• _WHAT TO DO_
Start at the line holding "delivery date: 2023-12-08 -> 2024-01-08". Write out that line and each one after it to the end of the data, unchanged.

════════

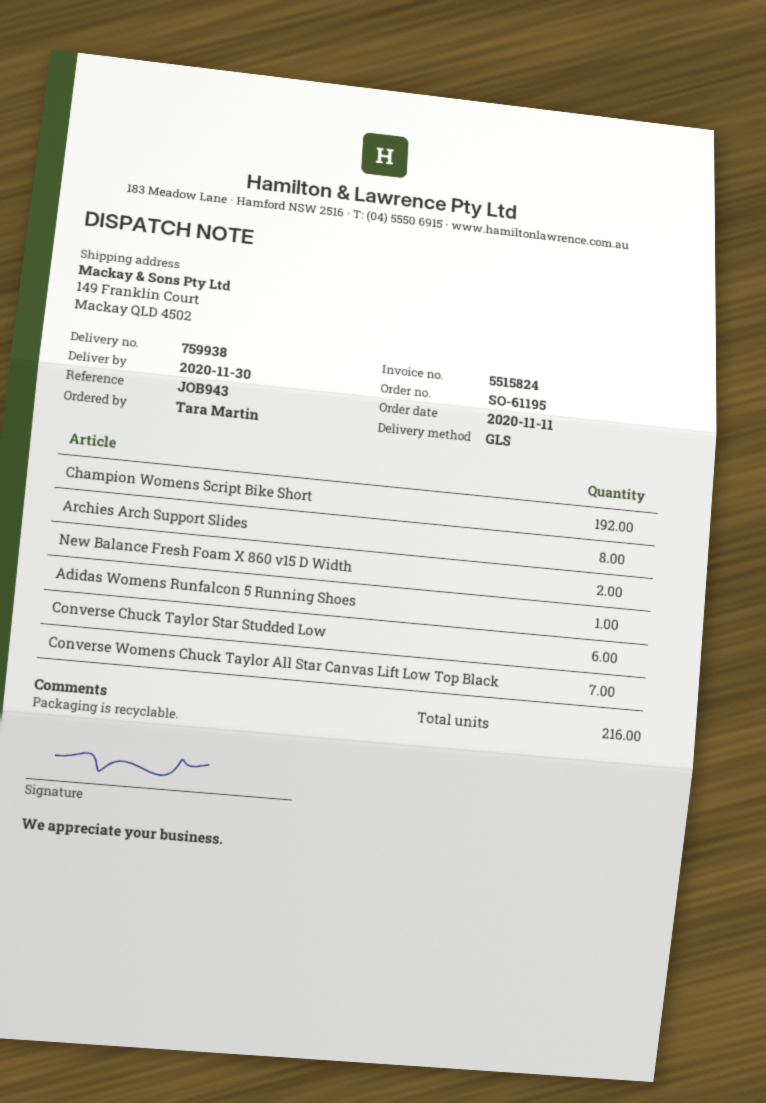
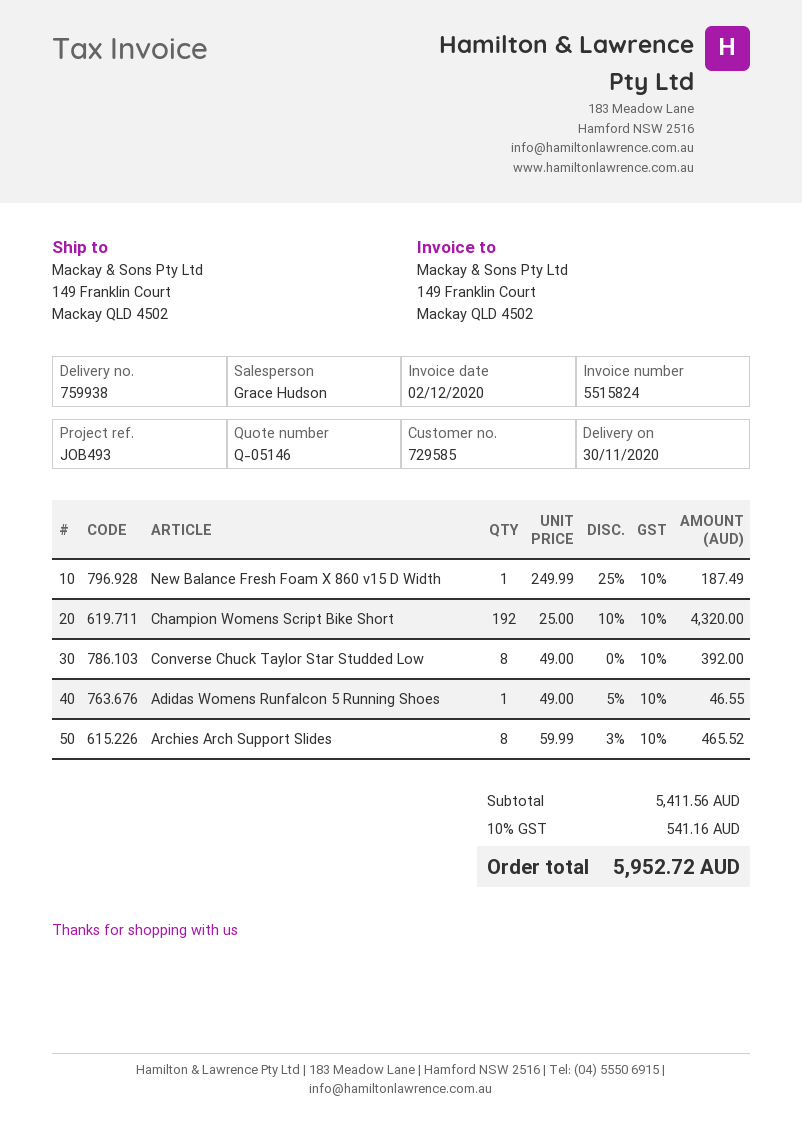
reference: JOB943 -> JOB493
New Balance Fresh Foam X 860 v15 D Width: 2 -> 1
Converse Chuck Taylor Star Studded Low: 6 -> 8
Converse Womens Chuck Taylor All Star Canvas Lift Low Top Black: 7 -> none

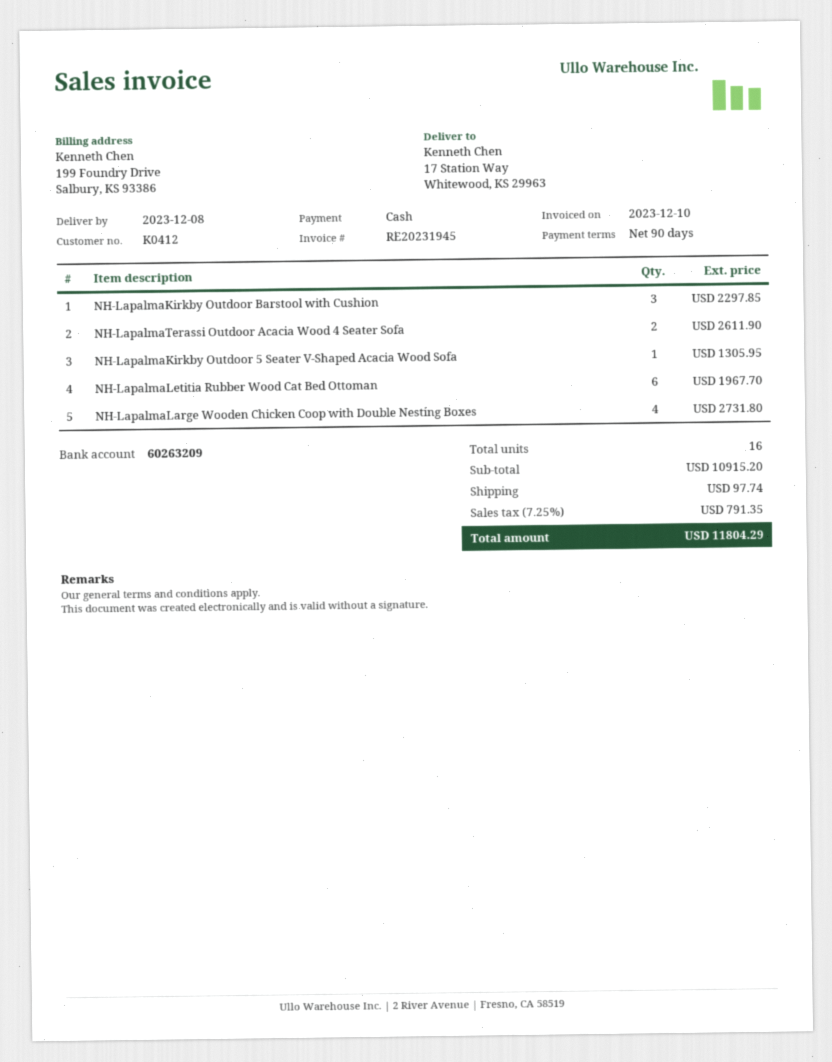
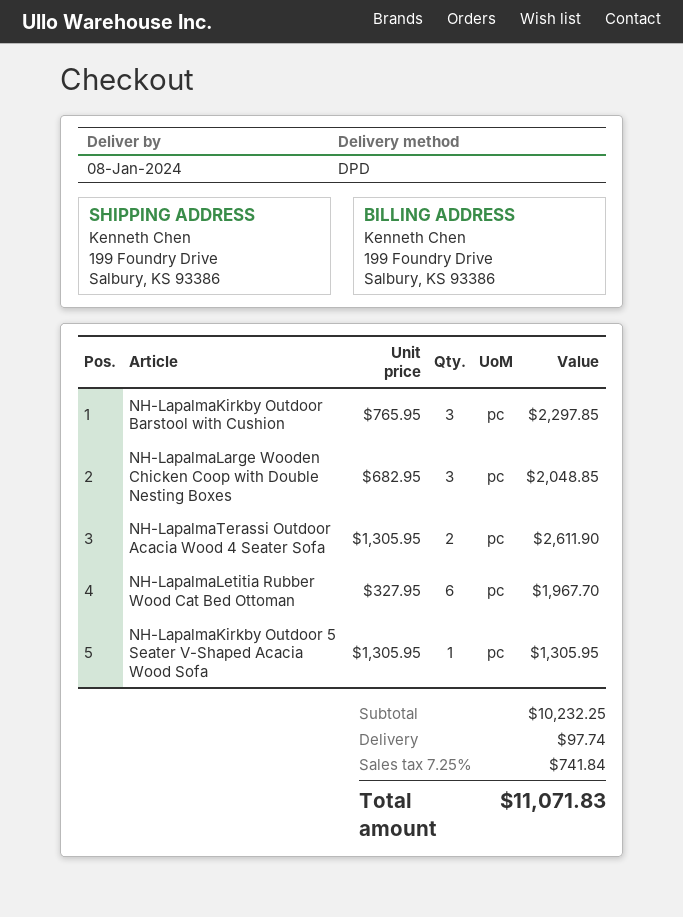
delivery date: 2023-12-08 -> 2024-01-08
ship to: 17 Station Way, Whitewood, KS 29963 -> 199 Foundry Drive, Salbury, KS 93386
NH-LapalmaLarge Wooden Chicken Coop with Double Nesting Boxes: 4 for 2731.80 -> 3 for 2048.85
subtotal: 10915.20 -> 10232.25
tax: 7.25% = 791.35 -> 7.25% = 741.84
total: 11804.29 -> 11071.83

════════

• _TASK ANSWER_
delivery date: 2023-12-08 -> 2024-01-08
ship to: 17 Station Way, Whitewood, KS 29963 -> 199 Foundry Drive, Salbury, KS 93386
NH-LapalmaLarge Wooden Chicken Coop with Double Nesting Boxes: 4 for 2731.80 -> 3 for 2048.85
subtotal: 10915.20 -> 10232.25
tax: 7.25% = 791.35 -> 7.25% = 741.84
total: 11804.29 -> 11071.83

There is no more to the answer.